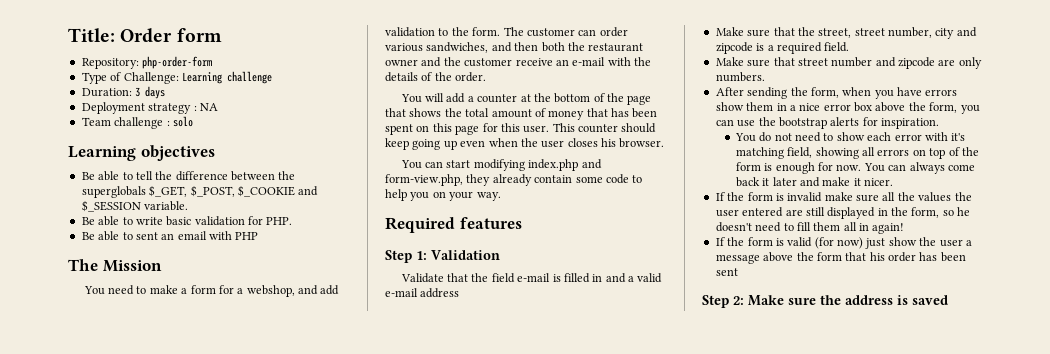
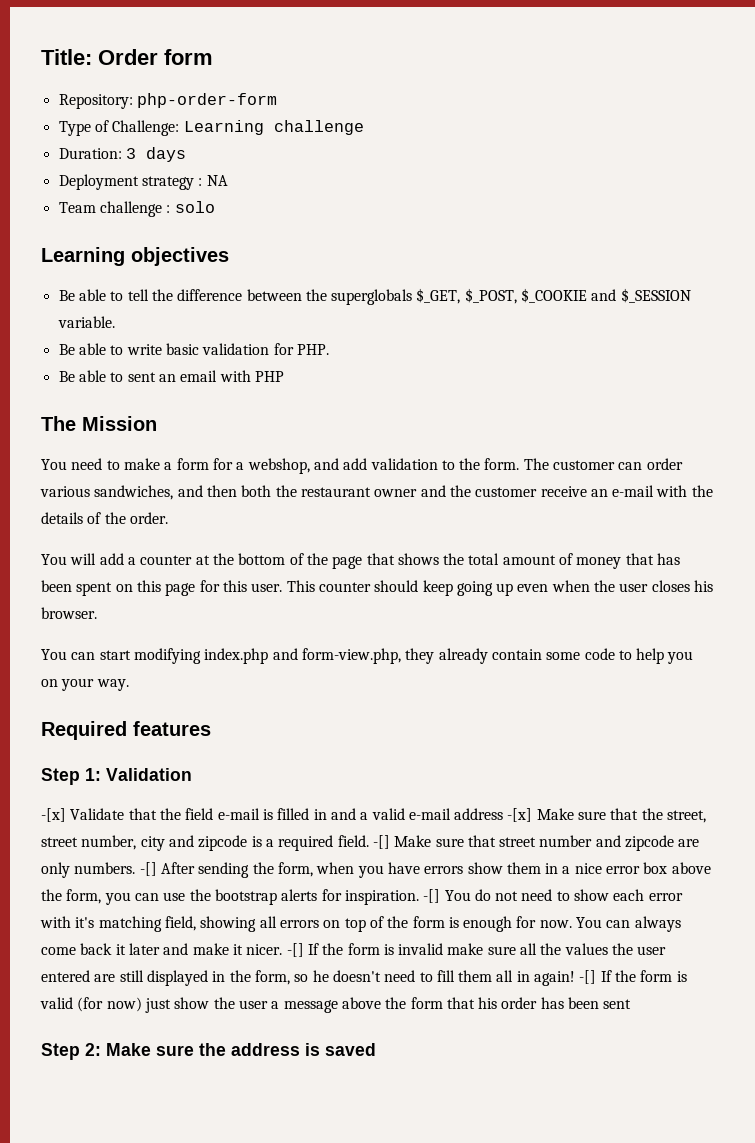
(500, 255) none -> [41,808,66,822] -[x]
(460, 293) // -> [507,808,533,822] -[x]
(850, 47) // -> [372,835,390,849] -[]
(765, 77) // -> [139,862,157,876] -[]
(939, 123) // -> [423,889,441,903] -[]
(894, 182) // -> [286,943,304,957] -[]
(905, 228) // -> [579,970,597,984] -[]

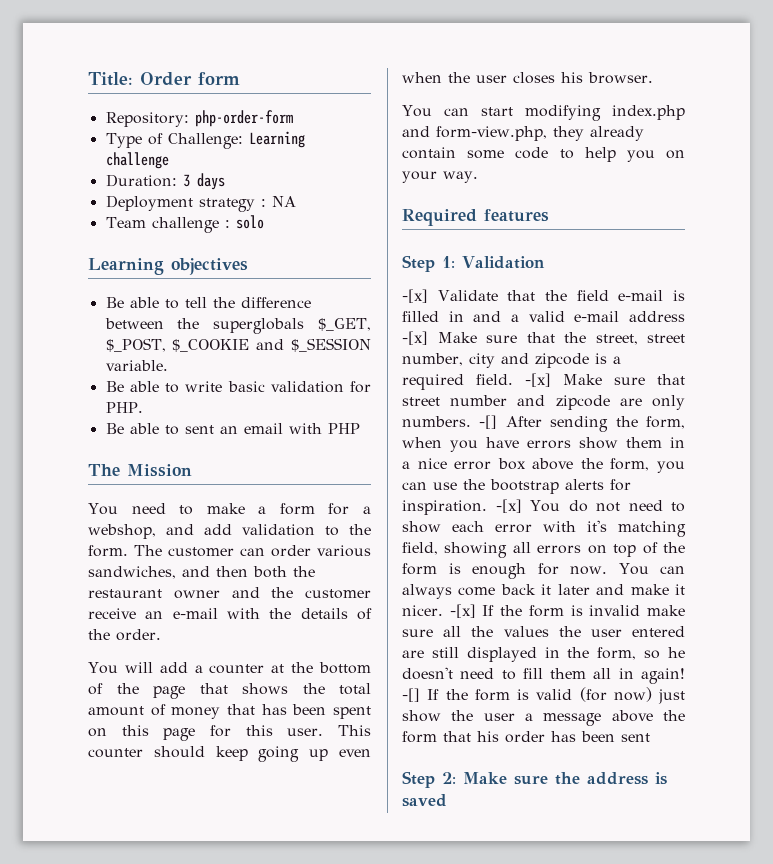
[372,835,390,849] -[] -> [525,373,551,387] -[x]
[423,889,441,903] -[] -> [495,499,522,513] -[x]
[286,943,304,957] -[] -> [449,604,476,618] -[x]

====

What this task involves >>
Your task is to repeat, word for word and with no picture, every line from the one that contains "(765, 77) // -> [139,862,157,876] -[]" through the last line of the data.

Solution >>
(765, 77) // -> [139,862,157,876] -[]
(939, 123) // -> [423,889,441,903] -[]
(894, 182) // -> [286,943,304,957] -[]
(905, 228) // -> [579,970,597,984] -[]

[372,835,390,849] -[] -> [525,373,551,387] -[x]
[423,889,441,903] -[] -> [495,499,522,513] -[x]
[286,943,304,957] -[] -> [449,604,476,618] -[x]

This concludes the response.